For more info on End-User-Defined Characters (EUDC) in MS products, see:
http://msdn.microsoft.com/library/en-us/intl/unicode_5i7n.asp
http://msdn.microsoft.com/library/en-us/intl/unicode_3eur.asp
http://msdn.microsoft.com/library/en-us/intl/unicode_5xir.asp
http://msdn.microsoft.com/library/en-us/intl/unicode_57w3.asp
Especially that second entry, which mentions the PUA explicitly.
> While I'd hate to see this become some kind of de facto encoding,
> MS Word is a rather ubiquitous application and surely you don't
> want others, who may have perfectly valid reasons for using PUA
> code points, to have problems with MS Word for no apparent reason.
While it is certainly possible for the PUA to be important for specific
purposes, the needs are usually temporary, as compared to EUDC, which in
most cases is never temporary.
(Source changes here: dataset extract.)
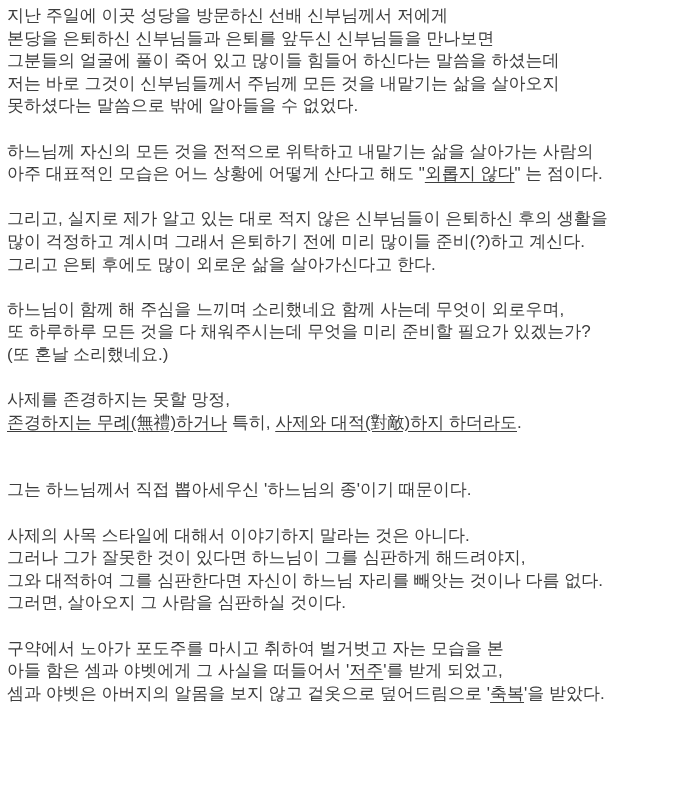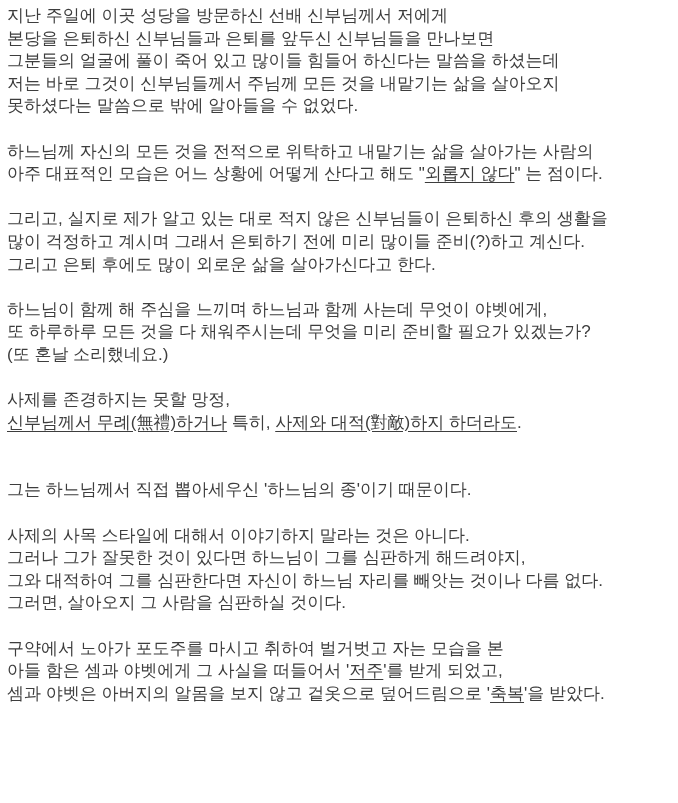"하느님이 함께 해 주심을 느끼며" span { text: 하느님과 함께 사는데 무엇이 야벳에게 -> 소리했네요 함께 사는데 무엇이 외로우며 }
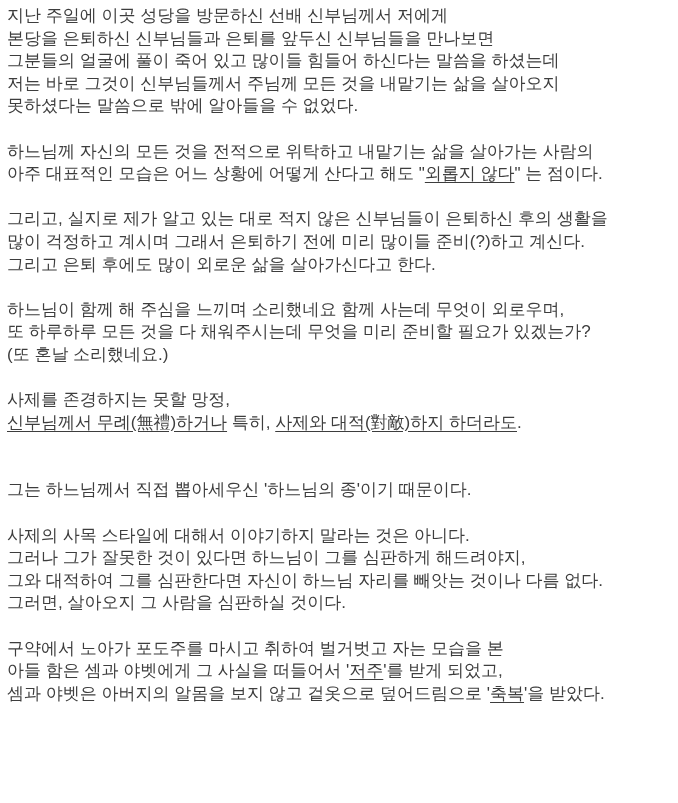"신부님께서 무례(無禮)하거나" span.u { text: 신부님께서 -> 존경하지는 }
Thus for every one person cursing the
implementation there are several dozen or more who are praising it.
And of course no one should be assuming what an OS is going to do with a PUA
character unless the OS agreed to do it.
> BTW I thought "corporate" use of the PUA was supposed to start at
> U+F9FF and work downward and "end user" use was supposed to start
> at the bottom (U+E000) and work up. Is there a reason why this wasn't
> followed in this case?
EUDC is not as "corporate" thing; it is characters defined by end users.